OPTIE 7: Femke Vanhooren (kinder- en jeugdpsychiater UKJA), Els Engels (diëtiste UKJA), Hilde Ooms (psychologe UKJA), Cathy Ketels (psychiatrisch verpleegkundige UKJA)
Universitaire Kinder- en jeugdpsychiatrie Antwerpen - Ziekenhuis Netwerk Antwerpen.

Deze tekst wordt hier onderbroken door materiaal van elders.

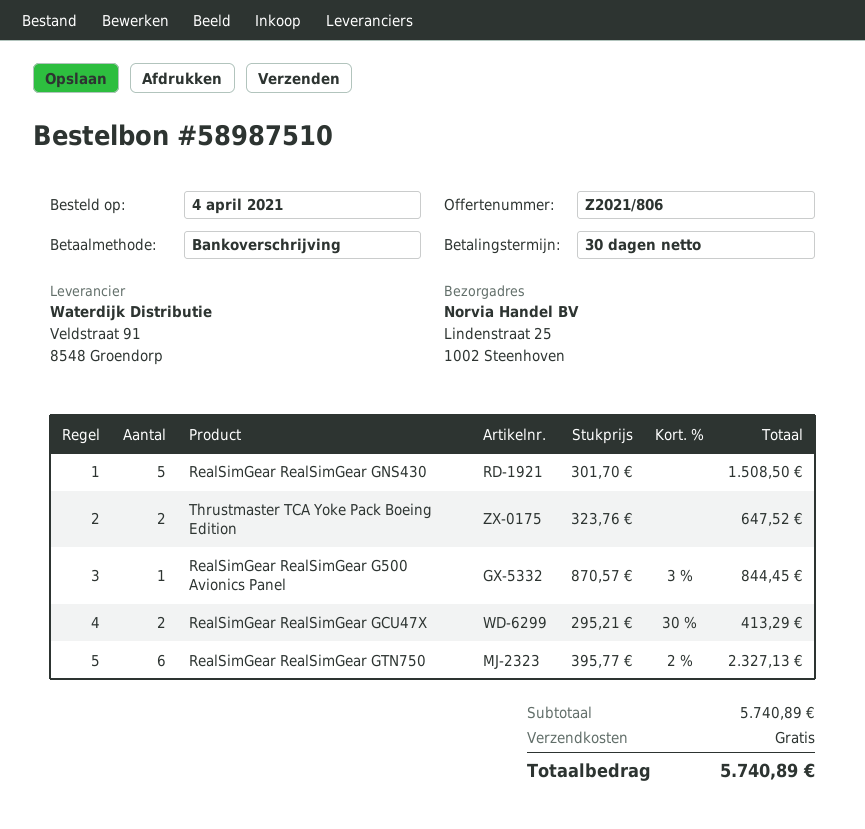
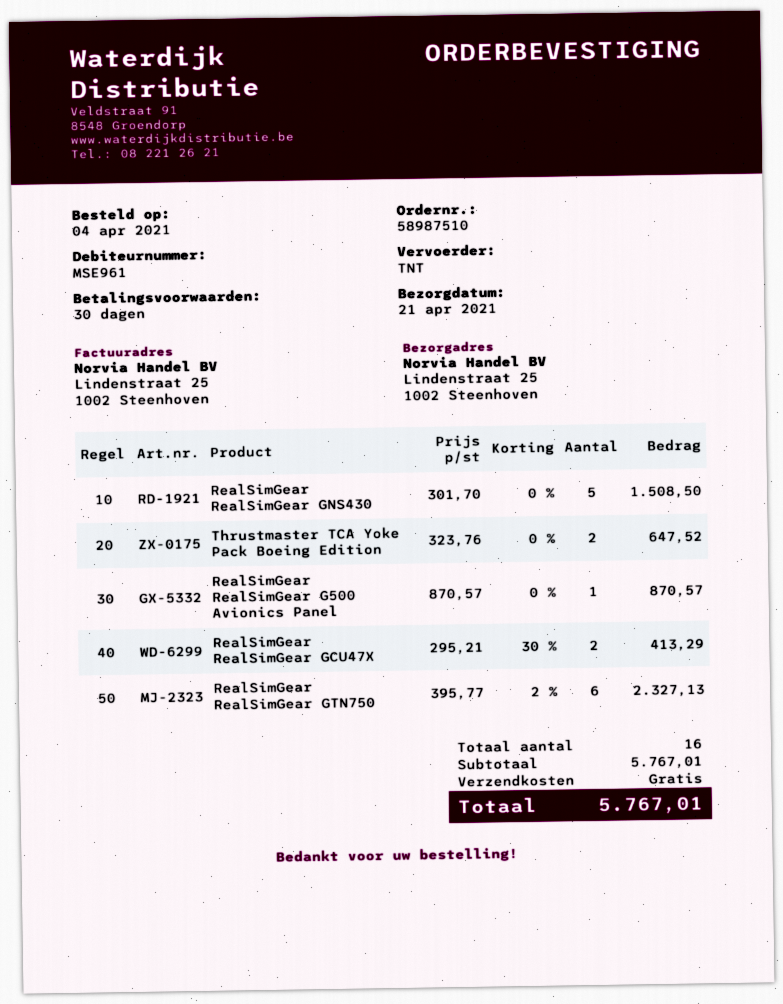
RealSimGear RealSimGear G500 Avionics Panel: 1 x 870.57 - 3% = 844.45 -> 1 x 870.57 = 870.57
subtotal: 5740.89 -> 5767.01
total: 5740.89 -> 5767.01

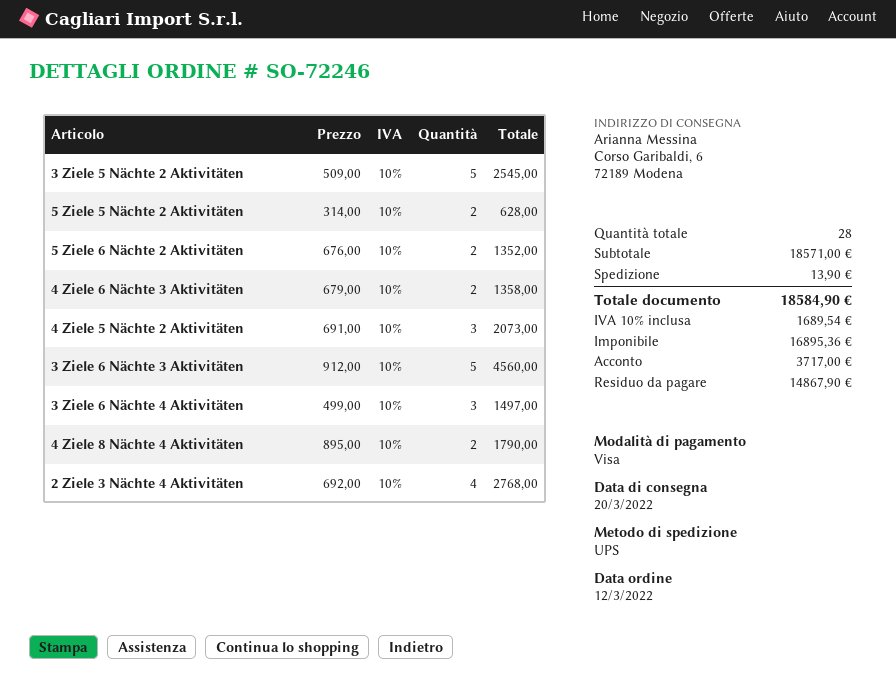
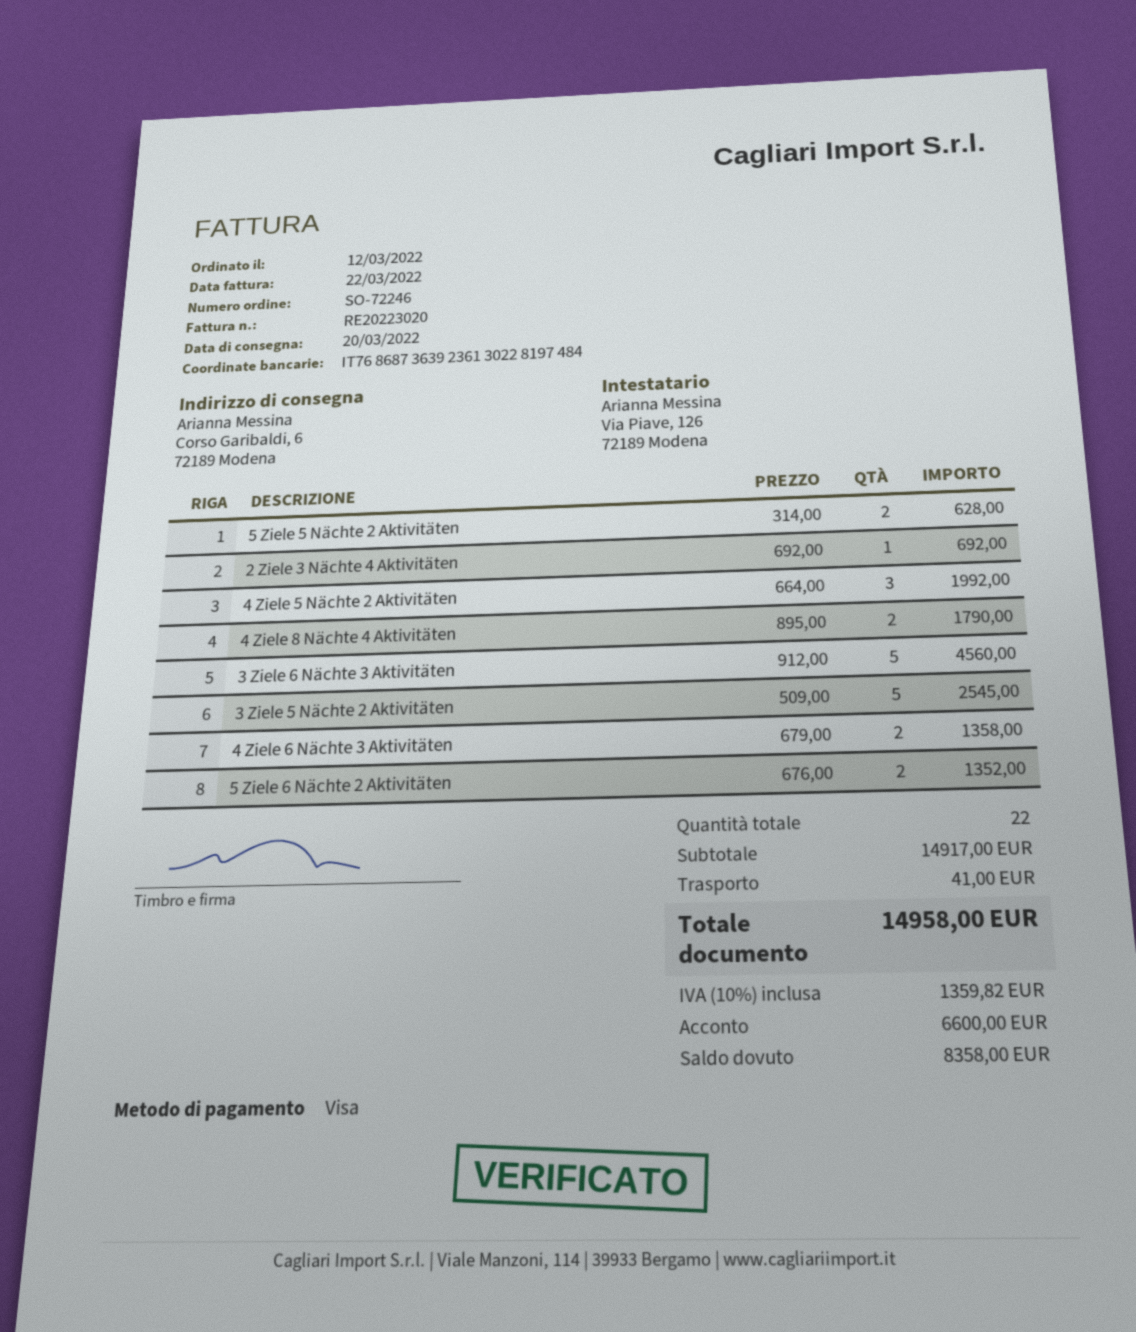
4 Ziele 5 Nächte 2 Aktivitäten: 3 x 691.00 = 2073.00 -> 3 x 664.00 = 1992.00
3 Ziele 6 Nächte 4 Aktivitäten: 3 x 499.00 = 1497.00 -> none
2 Ziele 3 Nächte 4 Aktivitäten: 4 x 692.00 = 2768.00 -> 1 x 692.00 = 692.00
total quantity: 28 -> 22
subtotal: 18571.00 -> 14917.00
shipping: 13.90 -> 41.00
tax: 10% = 1689.54 -> 10% = 1359.82
total: 18584.90 -> 14958.00
deposit: 3717.00 -> 6600.00
balance: 14867.90 -> 8358.00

Residentieel behandelprogramma binnen UKJA voor jongeren met een eetstoornis in combinatie met morbide obesitas:  eerste ervaringen en resultaten
Vanuit de klinische praktijk groeide de noodzaak een behandelaanbod te ontwikkelen voor jongeren met een eetstoornis in combinatie met een morbide obesitas. Sinds 2013 wordt binnen de zorgeenheid eetstoornissen van de Universitaire Kinder- en Jeugdpsychiatrie Antwerpen (UKJA) een multidisciplinair residentieel behandelprogramma met een duur van 4 maanden aangeboden aan groepjes van 3 tot 4 adolescenten met deze pathologie. Bij deze behandeling staat, naast verhogen van het inzicht in de eetstoornis en de aanpak ervan, het stapsgewijs aanleren van een gezond eet- en beweegpatroon centraal. Doel is het  zich eigen maken van een gezonde leefstijl om deze later in de eigen omgeving vol te houden en zo de somatische en psychische gezondheid op langere termijn positief te beïnvloeden, en de eetstoornissymptomen (die vaak aan de basis liggen van de obesitas) onder controle krijgen. Naast een wekelijkse individuele psychotherapiesessie is er een hoofdzakelijk groepsgericht multidisciplinair (o.m. voedingsdeskundig, kinesitherapeutisch en psychotherapeutisch) therapieaanbod voor zowel de jongeren als hun ouders of andere opvoeders. Er wordt veel belang gehecht aan de betrokkenheid van de eigen context en de weekends worden thuis doorgebracht zodat aangeleerde vaardigheden daar geoefend en geïntegreerd worden. Het therapieaanbod wordt aangevuld door een grondige somatische oppuntstelling met indien noodzakelijk opstarten van een medicamenteuze behandeling. In de workshop wordt ingegaan op de beweegredenen voor het opstarten van de behandeling onder deze vorm en op de ervaringen met  de eerste twee behandelgroepen, waarbij ook stilgestaan wordt bij de vele uitdagingen.